(Data entries)
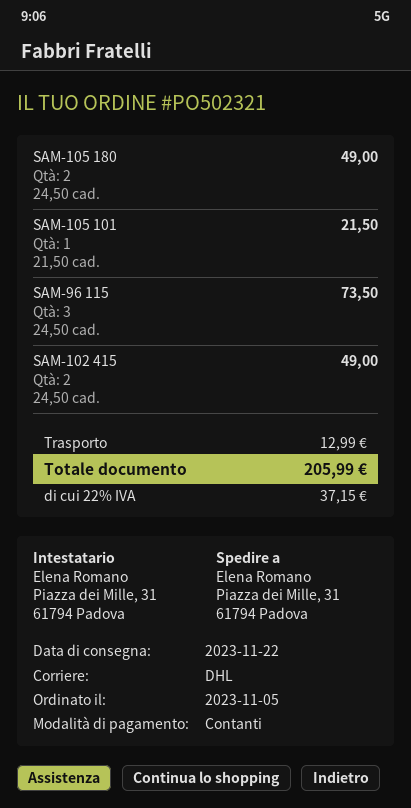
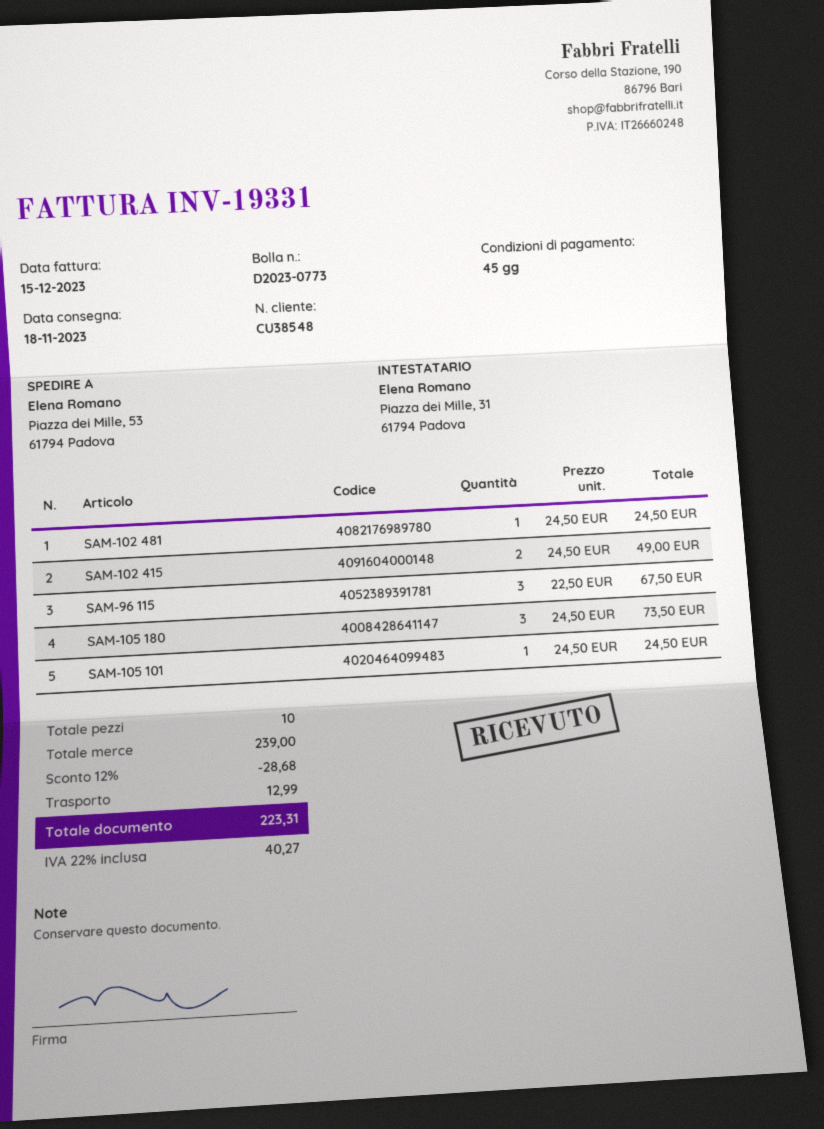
delivery date: 2023-11-22 -> 2023-11-18
ship to: Piazza dei Mille, 31, 61794 Padova -> Piazza dei Mille, 53, 61794 Padova
SAM-105 180: 2 x 24.50 = 49.00 -> 3 x 24.50 = 73.50
SAM-105 101: 1 x 21.50 = 21.50 -> 1 x 24.50 = 24.50
SAM-96 115: 3 x 24.50 = 73.50 -> 3 x 22.50 = 67.50
SAM-102 481: none -> 1 x 24.50 = 24.50
discount: none -> 12% = 28.68
tax: 22% = 37.15 -> 22% = 40.27
total: 205.99 -> 223.31

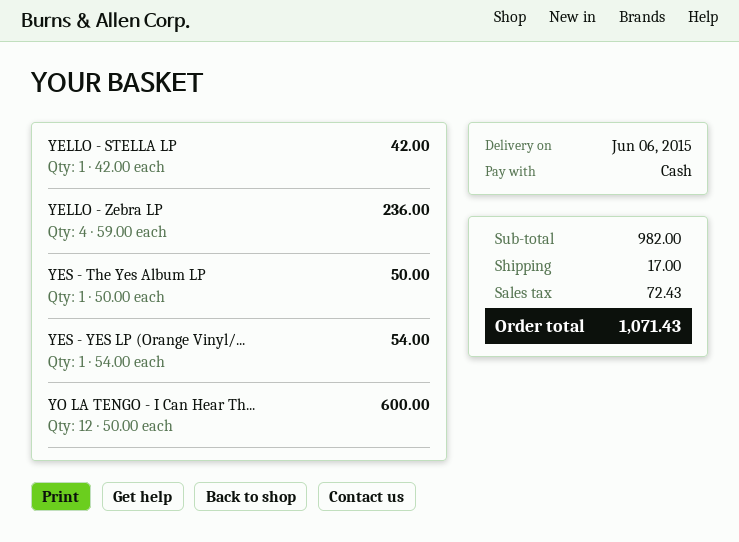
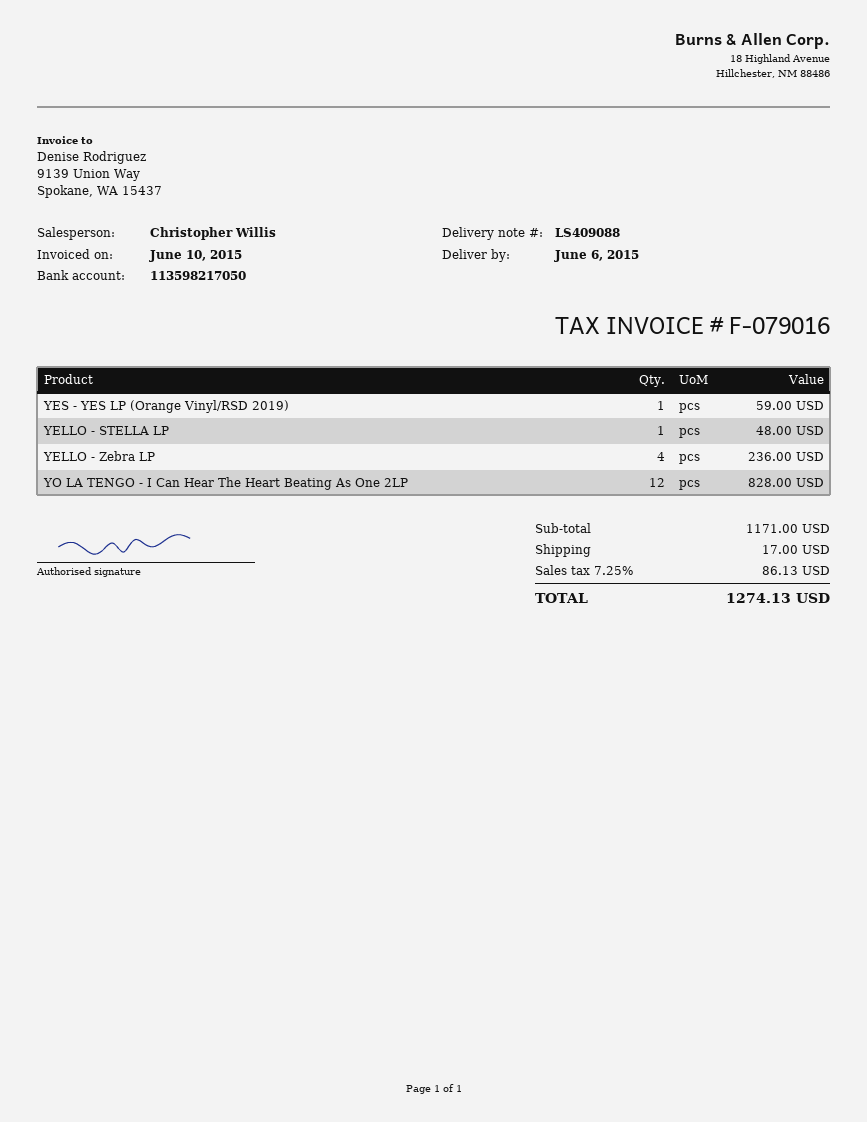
YELLO - STELLA LP: 1 for 42.00 -> 1 for 48.00
YES - The Yes Album LP: 1 for 50.00 -> none
YES - YES LP (Orange Vinyl/...: 1 for 54.00 -> 1 for 59.00
YO LA TENGO - I Can Hear Th...: 12 for 600.00 -> 12 for 828.00
subtotal: 982.00 -> 1171.00
tax: 72.43 -> 86.13
total: 1071.43 -> 1274.13

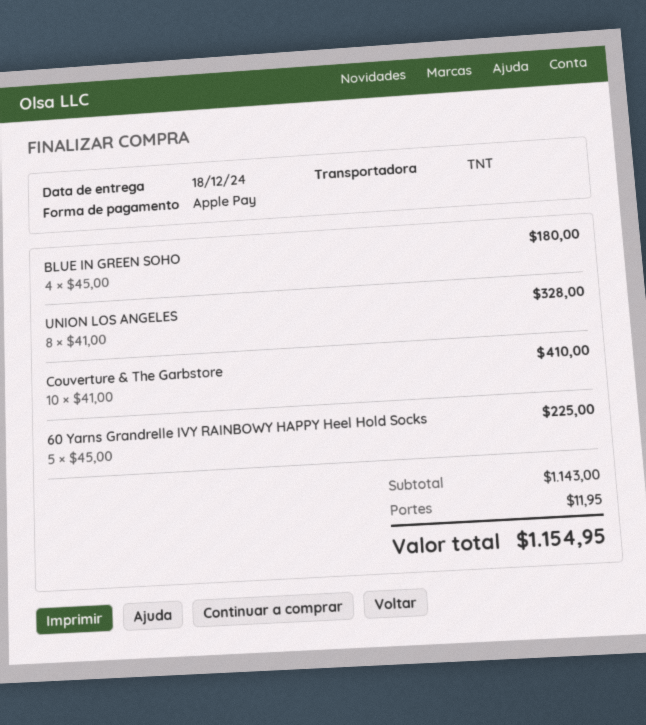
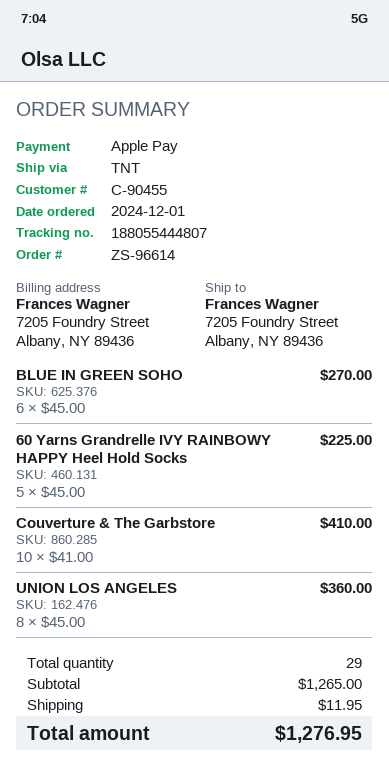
BLUE IN GREEN SOHO: 4 x 45.00 = 180.00 -> 6 x 45.00 = 270.00
UNION LOS ANGELES: 8 x 41.00 = 328.00 -> 8 x 45.00 = 360.00
subtotal: 1143.00 -> 1265.00
total: 1154.95 -> 1276.95

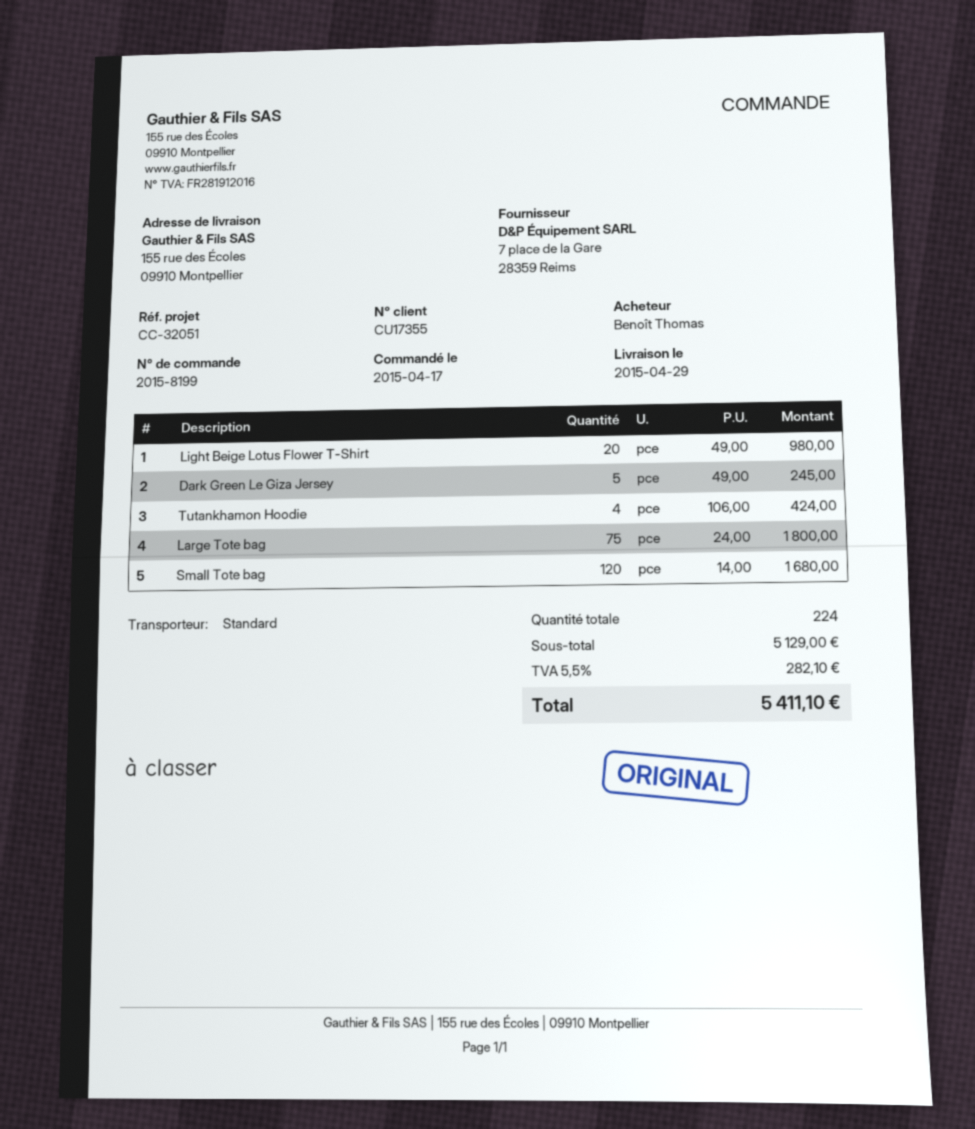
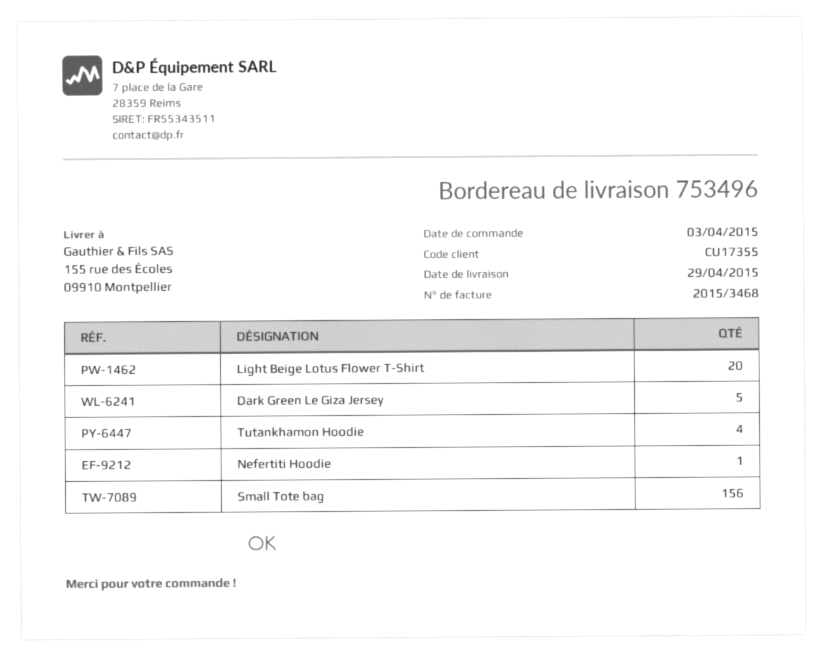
order date: 2015-04-17 -> 2015-04-03
Large Tote bag: 75 -> none
Small Tote bag: 120 -> 156
Nefertiti Hoodie: none -> 1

Aim of the task: When a line contains the string "Tote", copy it from the records.

The answer:
Large Tote bag: 75 -> none
Small Tote bag: 120 -> 156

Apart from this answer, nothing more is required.